Adjust composition suitable to allow the further processing steps of the uncured joint area.

In another embodiment of the method according to the invention, the at least first component is selected from a material selected from the group consisting of fiber composite materials, phenolic resin compositions, polyvinyl sulfones, polycarbonates and mixtures thereof.
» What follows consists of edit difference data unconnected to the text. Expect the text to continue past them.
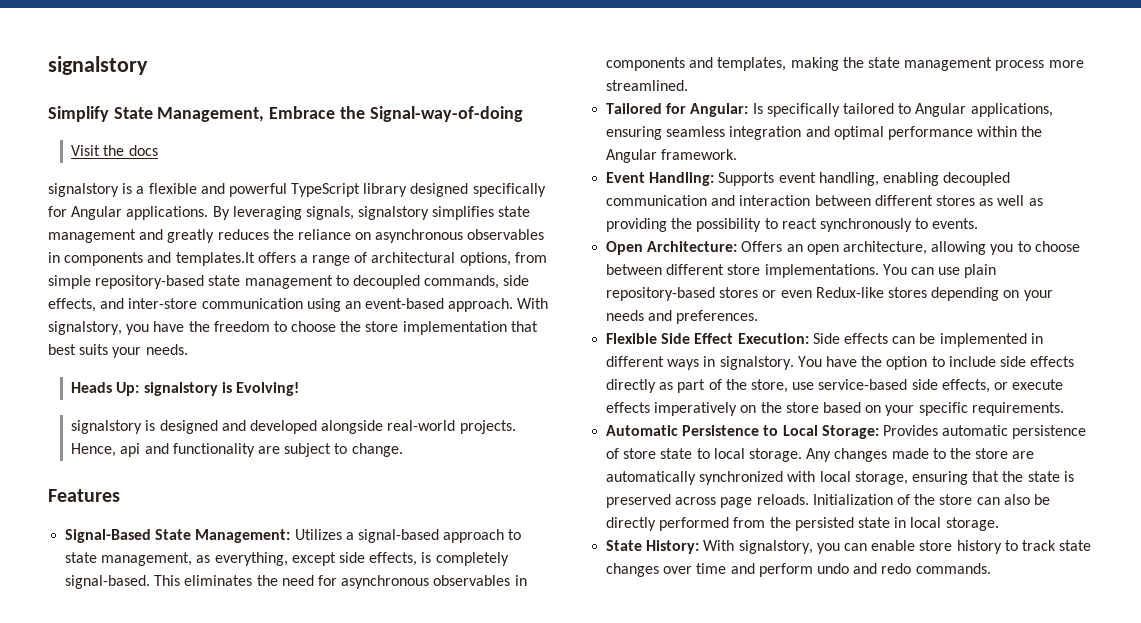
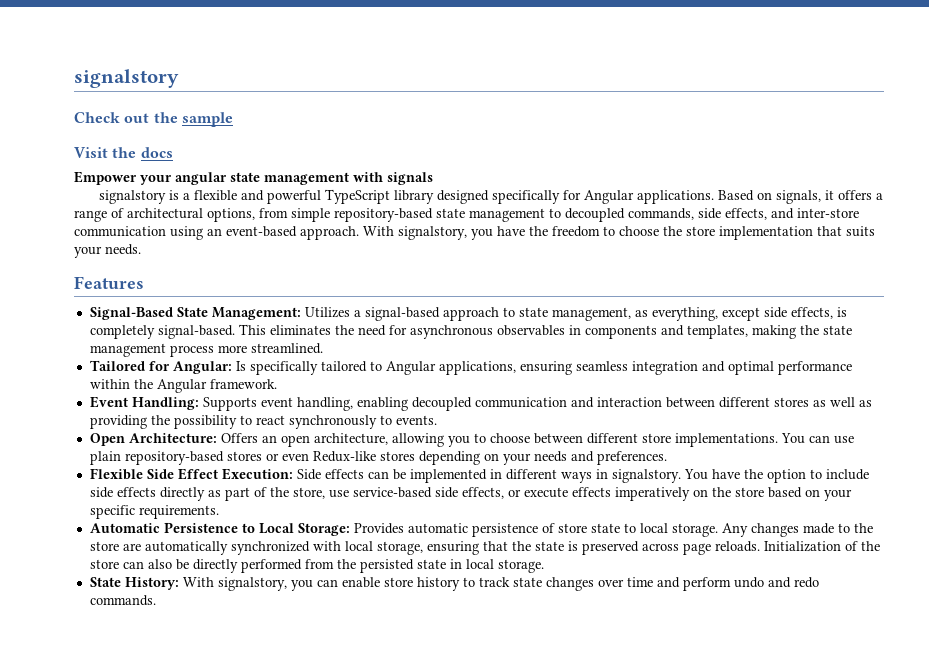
- Simplify State Management, Embrace the Signal-way-of-doing
+ Check out the sample
  Visit the docs
+ Empower your angular state management with signals
- By leveraging signals, signalstory simplifies state management and greatly reduces the reliance on asynchronous observables in components and templates.It offers a range of architectural options, from simple repository-based state management to decoupled commands, side effects, and inter-store communication using an event-based approach.
+ Based on signals, it offers a range of architectural options, from simple repository-based state management to decoupled commands, side effects, and inter-store communication using an event-based approach.
- With signalstory, you have the freedom to choose the store implementation that best suits your needs.
+ With signalstory, you have the freedom to choose the store implementation that suits your needs.
- Heads Up: signalstory is Evolving!
- signalstory is designed and developed alongside real-world projects. Hence, api and functionality are subject to change.

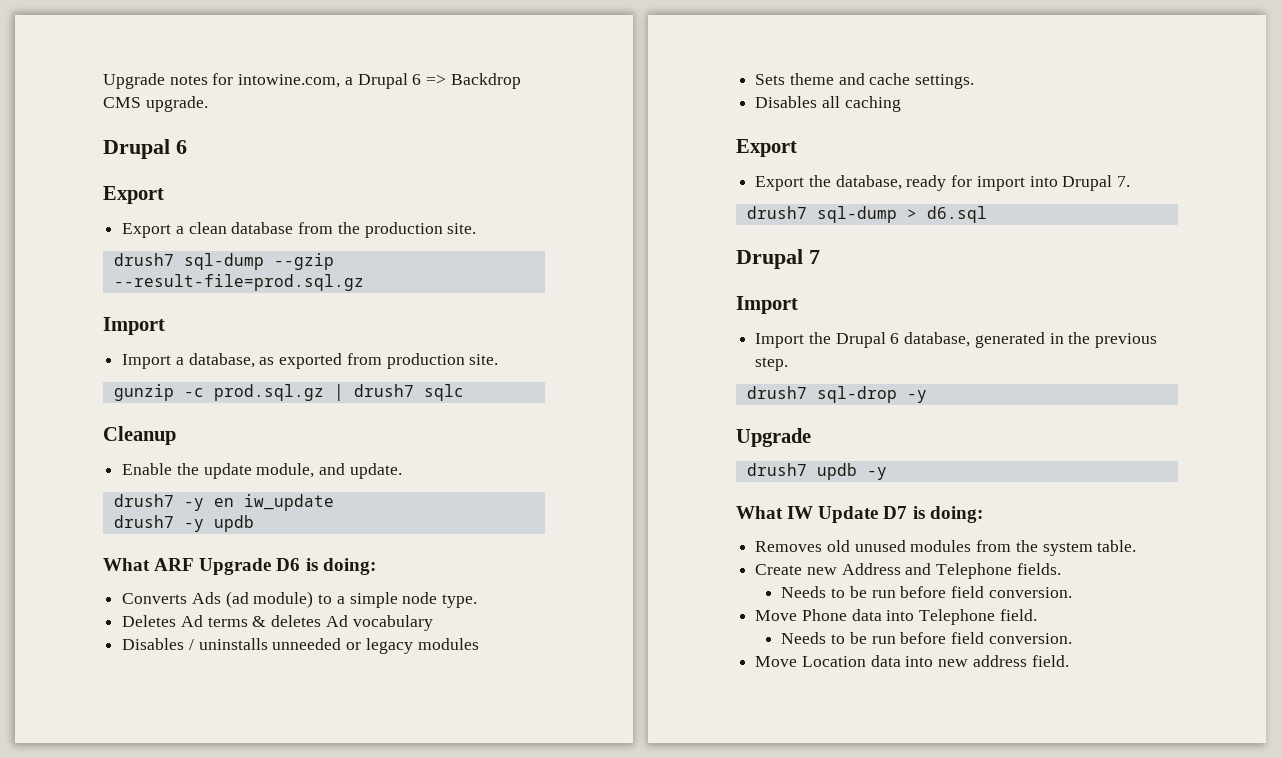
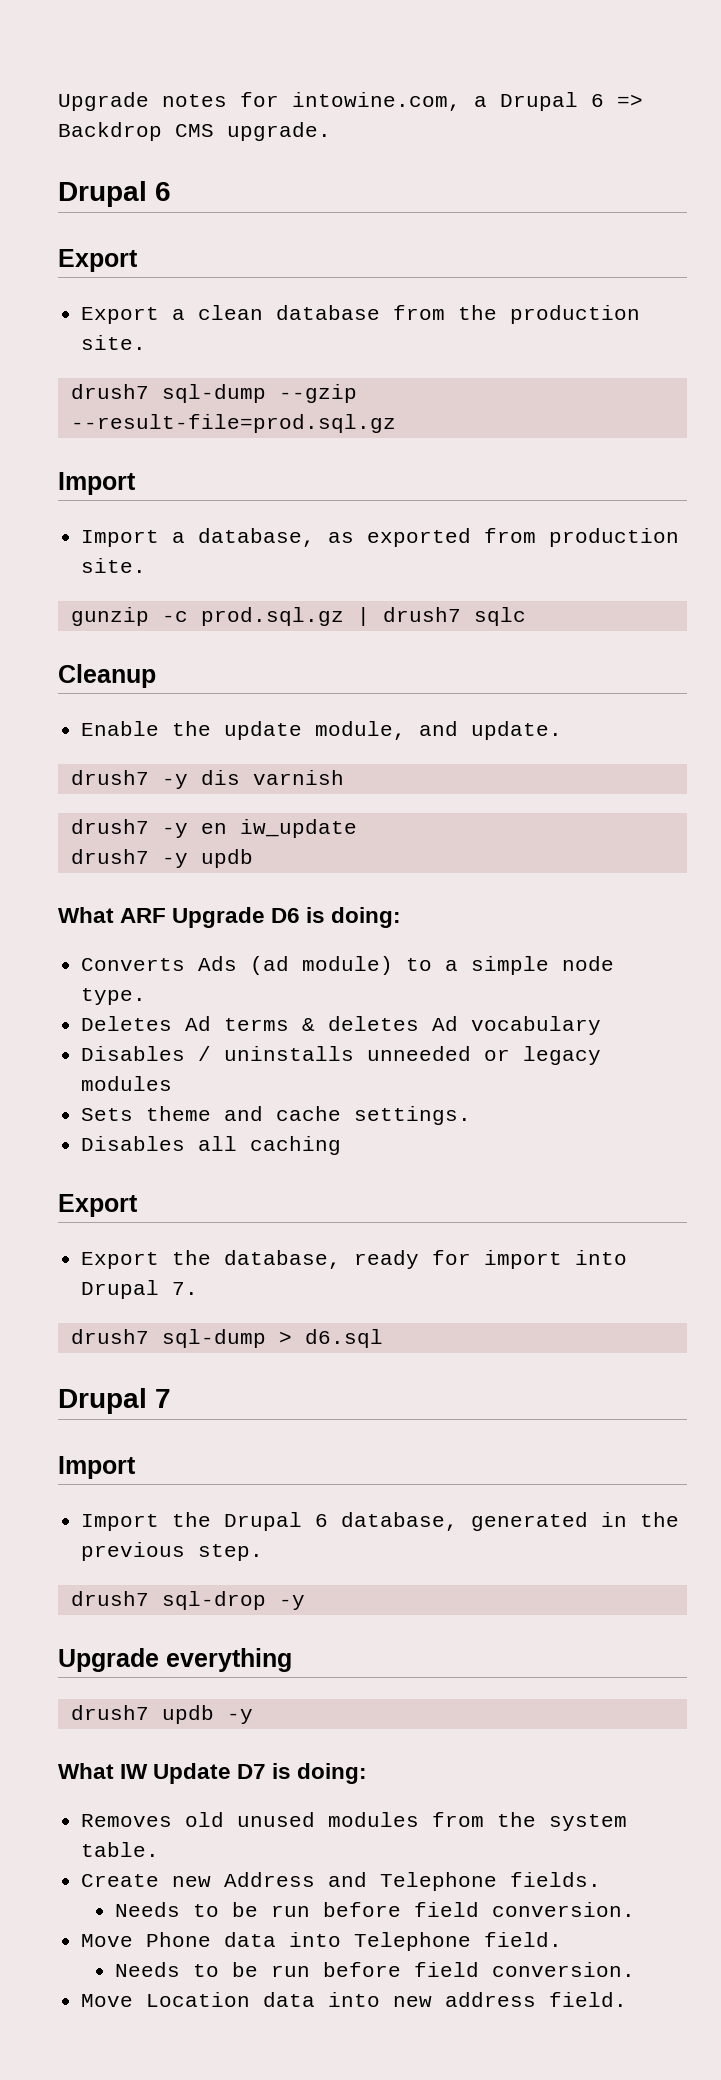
+ drush7 -y dis varnish
  drush7 sql-drop -y
- Upgrade
+ Upgrade everything

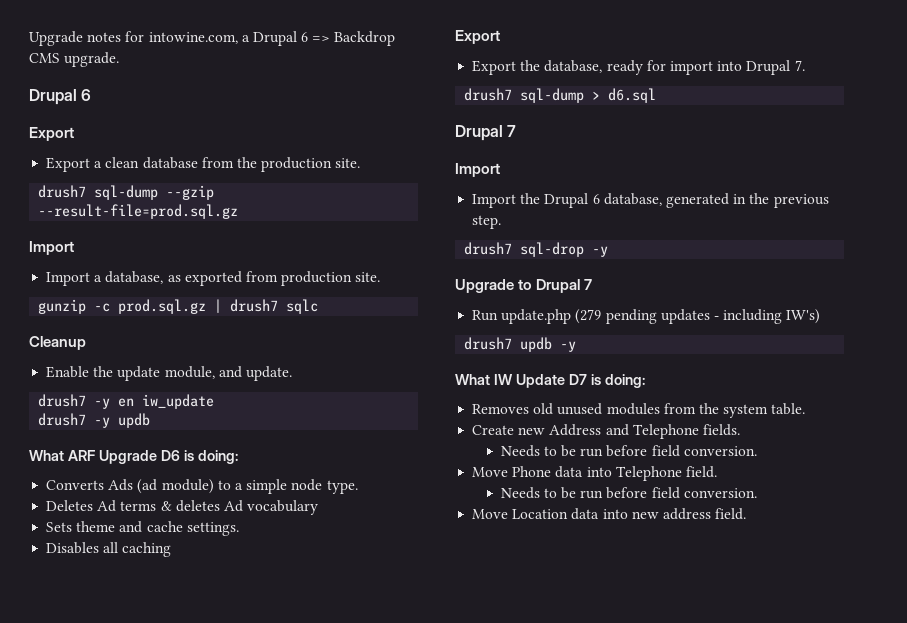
- drush7 -y dis varnish
- Disables / uninstalls unneeded or legacy modules
- Upgrade everything
+ Upgrade to Drupal 7
+ Run update.php (279 pending updates - including IW's)

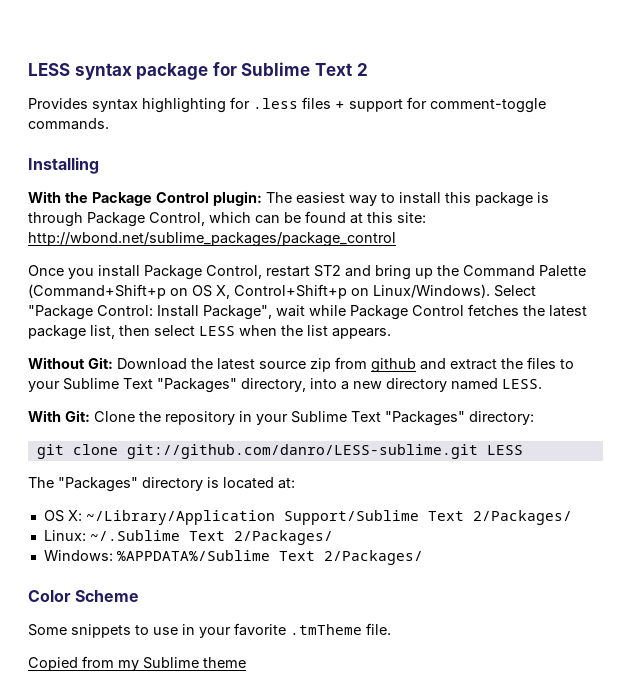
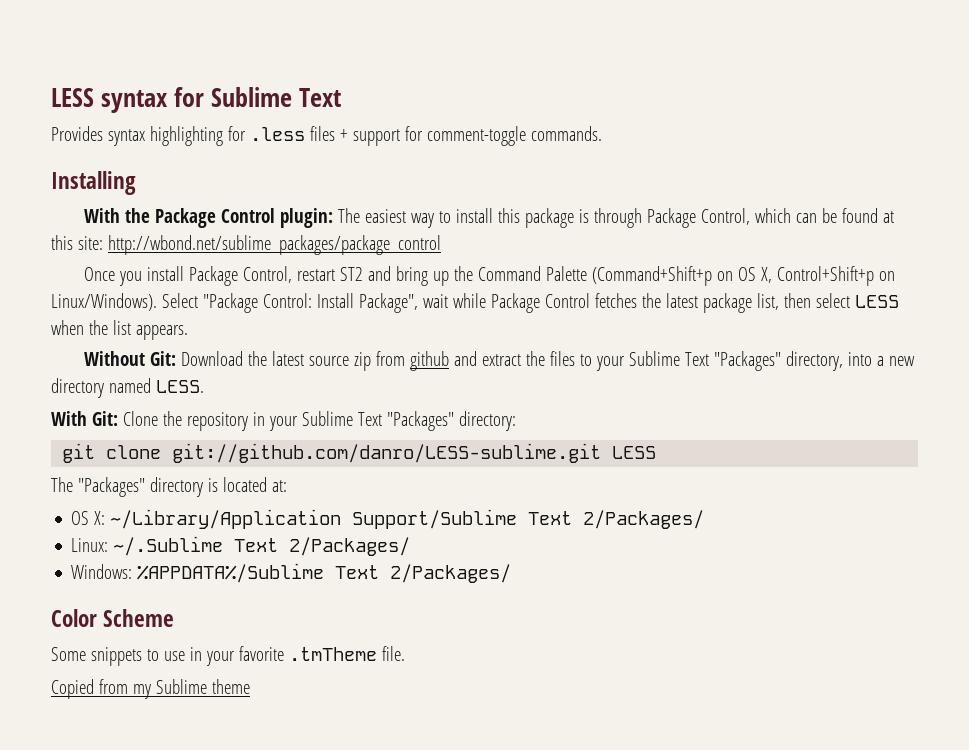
- LESS syntax package for Sublime Text 2
+ LESS syntax for Sublime Text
Fiber composite materials in particular are used in structural engineering as structural components. Inside, fiber composite materials with phenolic resin systems are predominantly used as the matrix. For this reason, they come as a main substrate for a possible adhesive connection with a holder in question. The fiber composite materials used must have particular properties in aircraft in terms of strength, fire behavior, toxicology. Further, fiber composite materials are preferably incorporated in aircraft because they are among the lightweight materials that meet the high standards of aviation such as fire regulations and strength. For this example, glass fiber or carbon fiber composites are suitable. In carbonaceous fiber composite materials, it is particularly advantageous to provide an adhesive connection and not as in the past partially usual screw or rivet connection, which can destroy part of the fiber structure. The fiber composite materials mostly used in aircraft are manufactured on the basis of phenol resin or epoxy resin, polyphenylsulfone or polycarbonates. These building materials are also suitable for others

Transport vehicles such as ships, trains or buses.

In a further embodiment of the method according to the invention, the at least second component is selected from materials consisting of a group consisting of polyamides (PA), polyetherimide (PEI), glass fiber composite materials (GRP) and mixtures thereof.

The second component may each comprise one or more materials of the above-mentioned group. In aviation, polyamides (PA), in particular PA 66, are preferred for holder devices. In addition, glass fiber reinforced plastics or thermoplastic materials such as polyetherimide (PEI) can be used. An example of a mixture would be the glass fiber reinforced polyetherimide. Such manufactured plastic holders can be used in aircraft to attach cables, hoses or the like to aircraft structural components.

According to a further embodiment of the method according to the invention, the activatable by electromagnetic radiation additive of

Adhesive composition after a cationic and / or radical

Reaction mechanism polymerized.

The radiation-curable adhesive composition comprises a

electromagnetic radiation activatable additive containing at least one In other words, a photoinitiator and a polymerizable compound comprise a photopolymerizable mass fraction following either a cationic or radical cure mechanism.

In the cationic polymerization of the photoinitiator is designed, a

Photoactivation in a cationic curable resin or cationic

polymerizable monomer to trigger. Cationically activatable adhesive systems are usually based on epoxides. These epoxy-based adhesives have higher resistance to moisture and dry heat than acrylics. Another advantage of cationic polymerization is that there is no oxygen inhibition on the surface. That is, the oxygen does not inhibit the chemical reaction or crosslinking of the adhesive surface. As a result, the open to the outside surfaces are not sticky. However, the surfaces to be bonded must be free from contamination since high pH's greater than 7 can prevent the curing mechanism.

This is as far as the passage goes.